How do I use menu engineering data to renegotiate my purchasing contracts based on Stars?

📝 KitchenNmbrs · updated 15 Mar 2026

Why do some restaurants pay 20% more for the same ingredients you use? They lack the data to negotiate effectively. Your menu engineering Stars give you the volume numbers suppliers actually care about.

What are Stars and why do they give you negotiating power?

Menu engineering splits your dishes into 4 categories based on popularity and profitability. Stars sell frequently and deliver solid margins. These dishes generate the volume that makes suppliers listen.

💡 Example:

You serve 1,000 covers monthly. Your ribeye's a Star:

  • Sold: 180x monthly (18% of all dishes)
  • Food cost: 28% (healthy profit margin)
  • Beef consumption: 180 x 250g = 45 kg monthly

540 kg beef annually = serious negotiating power

Gather your Star data for negotiation

Each Star needs these specific figures for strong negotiations:

  • Monthly volume of the primary ingredient
  • Annual volume (monthly x 12)
  • Current purchase price per kg/liter
  • Total annual spend on this ingredient
  • Percentage of total purchases from this supplier

💡 Example calculation:

Your ribeye (Star) requires premium beef:

  • Volume: 540 kg annually
  • Price: €28/kg
  • Annual spend: €15,120
  • Represents 23% of your total meat purchases

These numbers justify requesting volume discounts.

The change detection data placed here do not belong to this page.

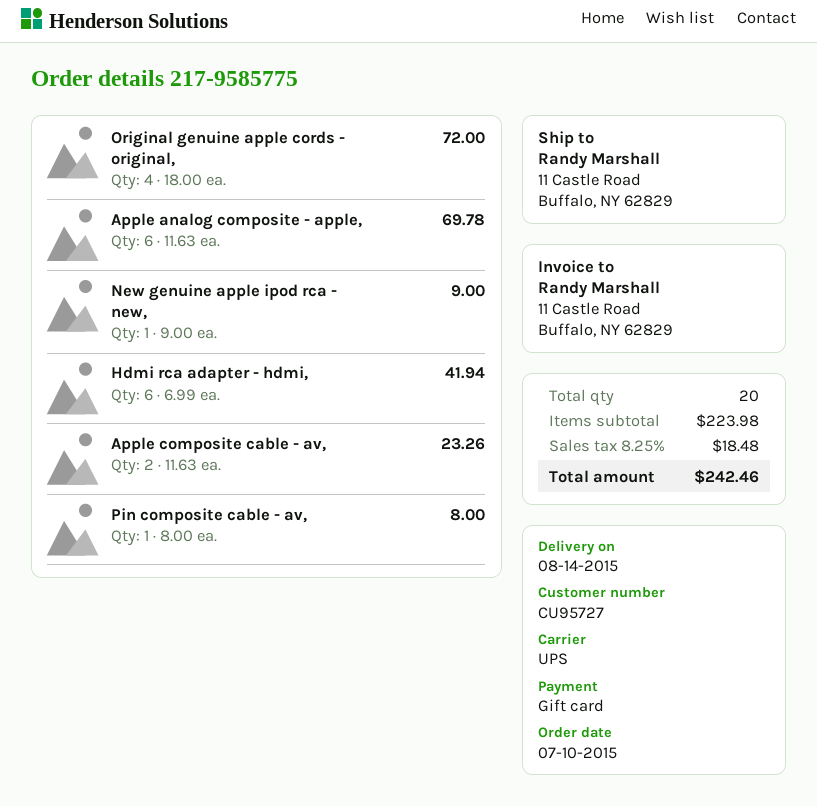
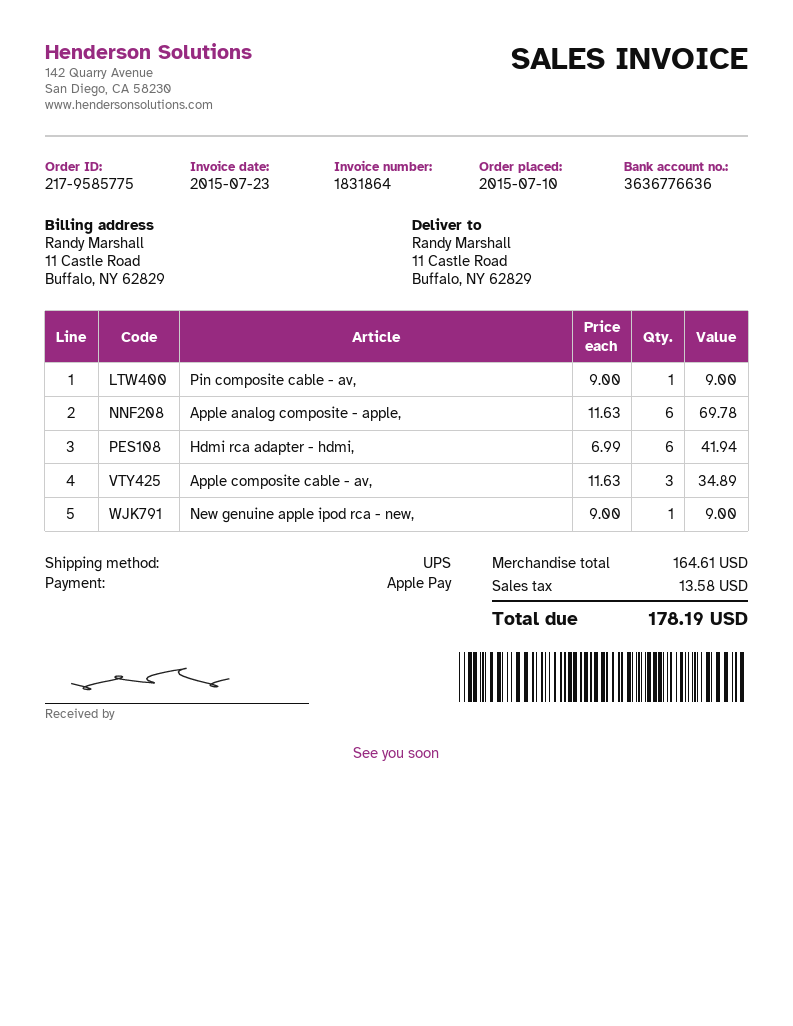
payment method: gift card -> Apple Pay
Original genuine apple cords - original,: 4 x 18.00 = 72.00 -> none
Apple composite cable - av,: 2 x 11.63 = 23.26 -> 3 x 11.63 = 34.89
Pin composite cable - av,: 1 x 8.00 = 8.00 -> 1 x 9.00 = 9.00
subtotal: 223.98 -> 164.61
tax: 18.48 -> 13.58
total: 242.46 -> 178.19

Negotiation tactics per Star category

High volume Stars (>15% of sales):

  • Propose annual contracts with locked pricing
  • Push for volume discounts (typically 3-5% for >500kg/year)
  • Insist on quality guarantees (consistent product specs)

Stable Stars (consistent monthly sales):

  • Arrange predictable delivery schedules (same day weekly)
  • Extend payment terms (30 vs 14 days)
  • Cap annual price increases (maximum X% yearly)

⚠️ Note:

Focus negotiations exclusively on Star ingredients. Poor-selling dishes offer zero negotiating power.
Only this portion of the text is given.